The paper program from the event was still in Frank’s hand, rolled up. He smacked it against his thigh, a signal to go, but Lyle did not acknowledge it. In his peripheral, Frank shifted his weight from foot to foot.

“You look at the internet and here is an opportunity to make information free to everyone except the advertisers. That’s something academics’ve never understood. They always think the higher the markup, the more knowledge means.”

Bri snapped open her lighter, another cigarette tucked into a weird miniaturized smile. “You ever miss it?”

“So I can spend years writing the conference papers, the journal articles, and who will read them: eight and a half people if you count the one who doesn’t finish?”

An ironic eyebrow. “You think all eight would read front to back?”

“Not even my mother.”

A wing of oversized shirt spread as she drew on the cigarette, paused, then with maddening languor said, “Don’t ask permission or forgiveness. It’s your choice. But don’t insult mine either.”

“I didn’t mean,” Lyle said, and stopped. He looked away. He looked at the ground.
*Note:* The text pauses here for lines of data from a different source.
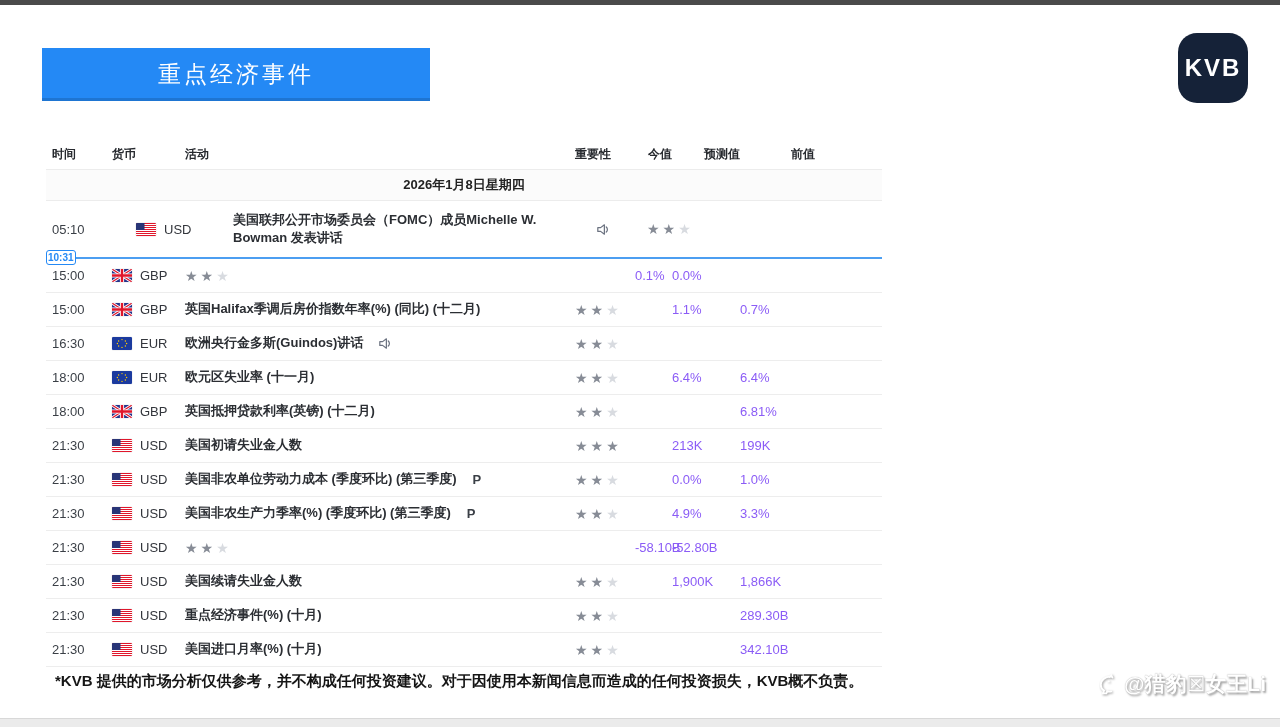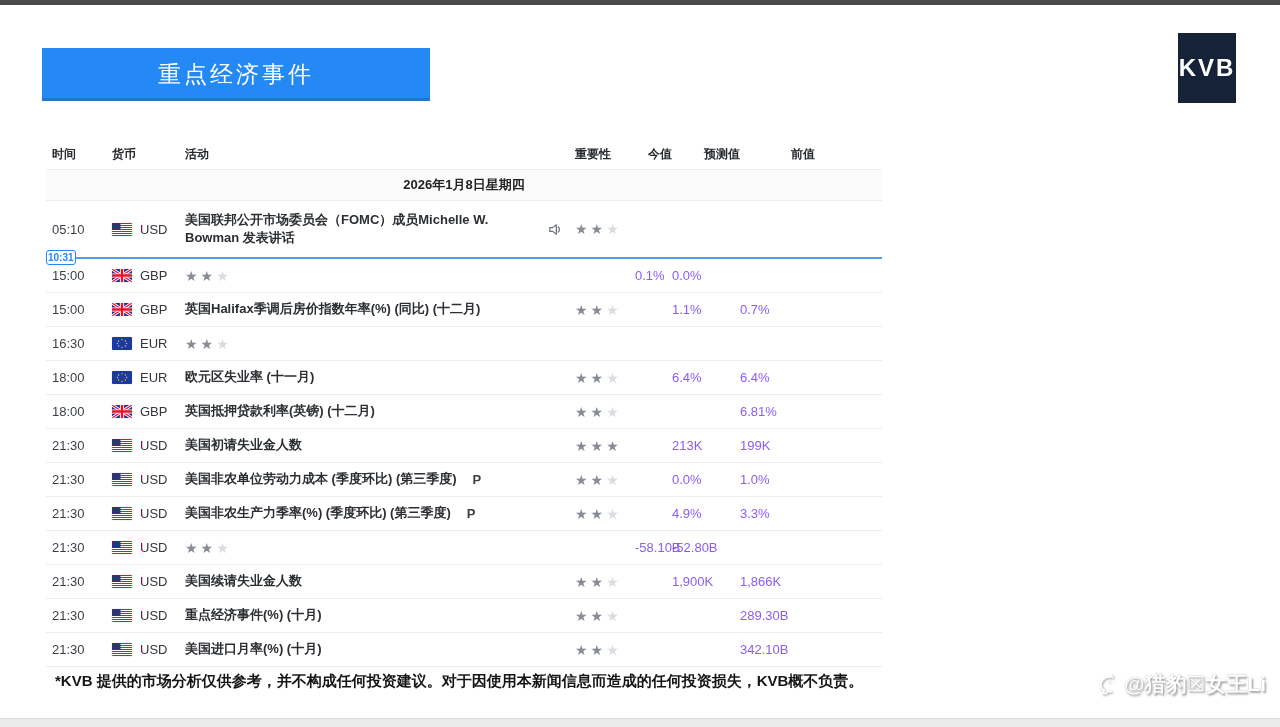--- a/index.html
+++ b/index.html
@@ -20,9 +20,9 @@
     cursor:pointer;
   }
   .logo {
-    position:absolute; left:1178px; top:33px; width:58px; height:70px;
+    position:absolute; left:1178px; top:33px; width:70px; height:70px;
     background:#152238; color:#ffffff; font-weight:bold; font-size:24px; letter-spacing:2px;
-    display:flex; align-items:center; justify-content:center;
+    display:flex; align-items:center; justify-content:center;border-radius:19px;
   }
 
   .calendar { position:absolute; left:46px; top:140px; width:836px; font-size:13px; color:#33363c; }

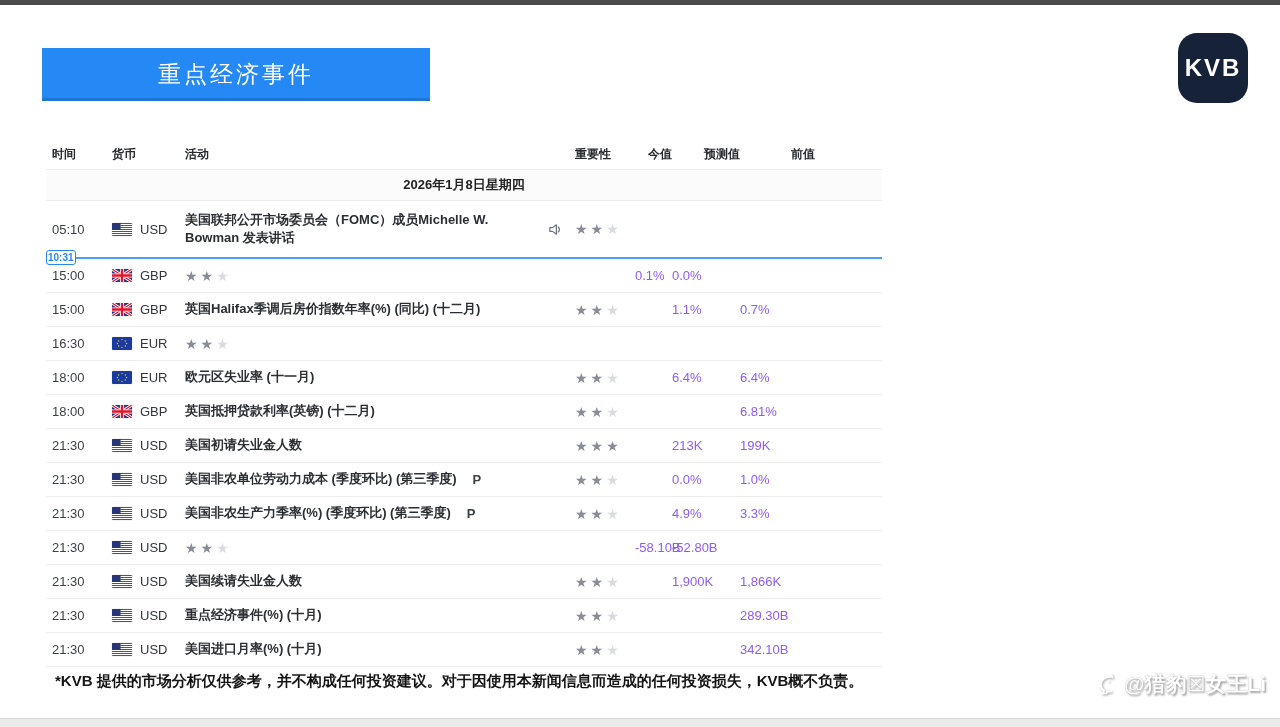--- a/index.html
+++ b/index.html
@@ -39,7 +39,7 @@
     color:#222; background:#fbfbfb; border-bottom:1px solid #ececec;
   }
   .row { height:33px; border-bottom:1px solid #ededed; }
-  .row.tall { height:56px; }
+  .row.tall { height:56px;gap:24px; }
   .row.no-border { border-bottom:none; }
   .c-time { color:#3a3f46; }
   .c-currency { display:flex; align-items:center; gap:8px; }

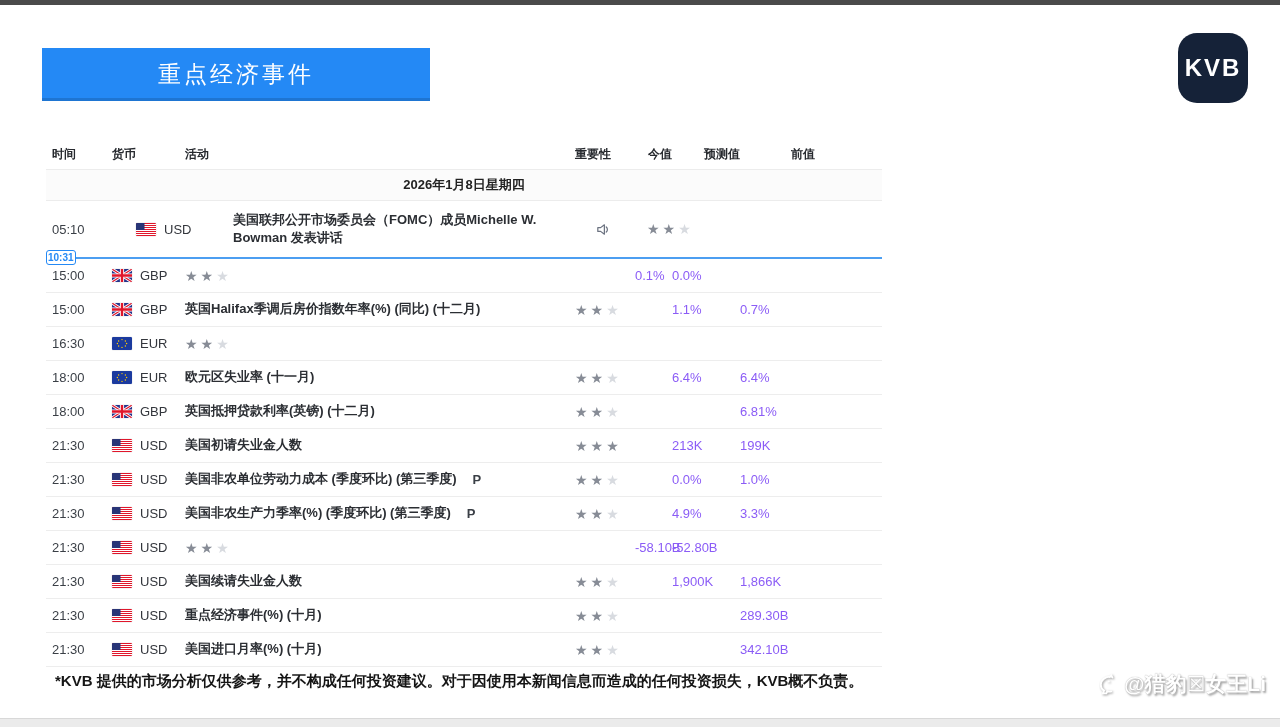--- a/index.html
+++ b/index.html
@@ -194,6 +194,16 @@
           </svg>
       <span class="c-code">EUR</span>
     </div>
+    <div class="c-activity">
+      <span class="c-activity-text">欧洲央行金多斯(Guindos)讲话</span>
+      <span class="speaker-icon">
+        <svg width="15" height="15" viewBox="0 0 16 16">
+          <path d="M3 6v4h3l4 3V3L6 6H3z" fill="none" stroke="#6b7280" stroke-width="1.3" stroke-linejoin="round"></path>
+          <path d="M12 5.3a3.6 3.6 0 0 1 0 5.4" fill="none" stroke="#6b7280" stroke-width="1.3" stroke-linecap="round"></path>
+        </svg>
+      </span>
+
+    </div>
     <div class="c-stars"><span class="star filled">★</span><span class="star filled">★</span><span class="star empty">★</span></div>
     <div class="c-num c-actual"></div>
     <div class="c-num c-forecast"></div>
He looked at his father. “Why don’t you go wait for Mom at the truck?” Lyle said. “I’ll catch up with you at the house later.”

“But I’m just getting to know your friend,” Frank said.

“Bri’s specialty is sixteenth- and seventeenth-century Ottoman expansionism,” Lyle said, very stiff, formal.

“Ottoman. So what are you?”

“Don’t answer that, Bri,” Lyle said, and to Frank, “What is wrong with you?”

His father threw his arms up in right angles of surrender. “All I want to know is who I’m talking to.”